For those who want to know how to put up radishes: just slice the radishes however you like, heat enough vinegar to fill the jar (I used white distilled, but you could use apple cider or rice vinegar) and about 1/4 cup of sugar, or until you just begin to taste it. I also dropped in a bay leaf, just because it seemed like a good idea. Heat the vinegar until the sugar dissolves and pour into a hot, sterilized jar. Seal according to the manufacturer's instructions. The vinegar-sugar solution should turn this gorgeous pale pink. Let sit in a cool, dry place until you feel like eating them (at least 2 weeks).

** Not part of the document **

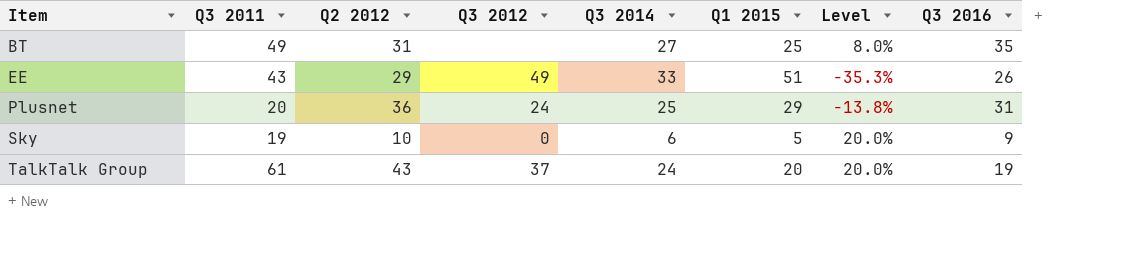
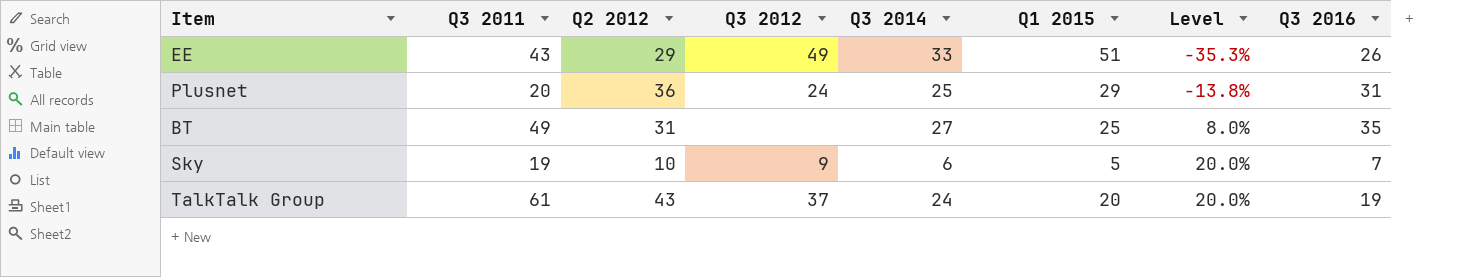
row order: Item ascending -> Level ascending
Sky | Q3 2012: 0 -> 9
Sky | Q3 2016: 9 -> 7

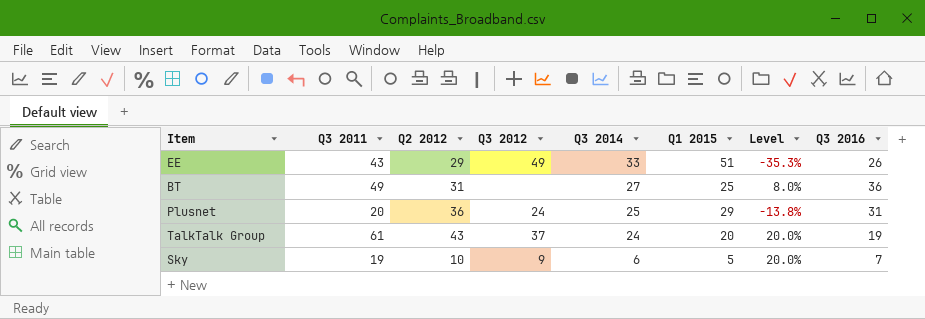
row order: Level ascending -> Q3 2014 descending
BT | Q3 2016: 35 -> 36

I'll let you know how they are. . .
The Veggies Are Here!
Tonight I made a pile of veggies from my CSA share that was spectacular. It's not an all-local meal by any means, but it was a good use of the new bounty that late spring puts in my fridge. Check it out:
Veggies:
A few ample handfuls of sugar snap peas
One head Chinese cabbage
As many shiitake mushrooms as you like
about half a stalk of an onion flower
1 head broccoli
a little peanut oil and rice vinegar for sautéing
Simple peanut-ginger sauce:
1/3 cup good-quality peanut butter (none of this sugary stuff, but plain, ground peanuts)
2 tbs rice vinegar
2 tbs tamari or soy sauce of choice
1/8 cup peanut oil
2 fat cloves of garlic
a one-inch piece of ginger, peeled
One bundle Soba noodles
Here's what you do:
Cook the soba noodles as directed on the package and set aside.
Cut up all the veggies into little slivers. Be sure to take the stems off the mushrooms and the snap peas. Toss into a pan with a dash of peanut oil and rice vinegar, maybe some tamari if you like. Sauté over medium heat, stirring occasionally, until the cabbage is wilted and the snap peas are a bright, vivid green (about 10 minutes)
While the veggies are cooking, make the sauce: toss all the ingredients into a food processor and add a little water (about 3 tbs or so). Whizz together and add water as needed to reach the desired consistency (you want it thick, but more liquid-like than paste-like).
Once the veggies are done, turn the heat to low and toss the noodles and the sauce into the pan. Stir everything together until the sauce has been incorporated fully.
Garnish with a few slices of onion flower stalk or garlic scapes if you like and serve hot. Makes enough for two.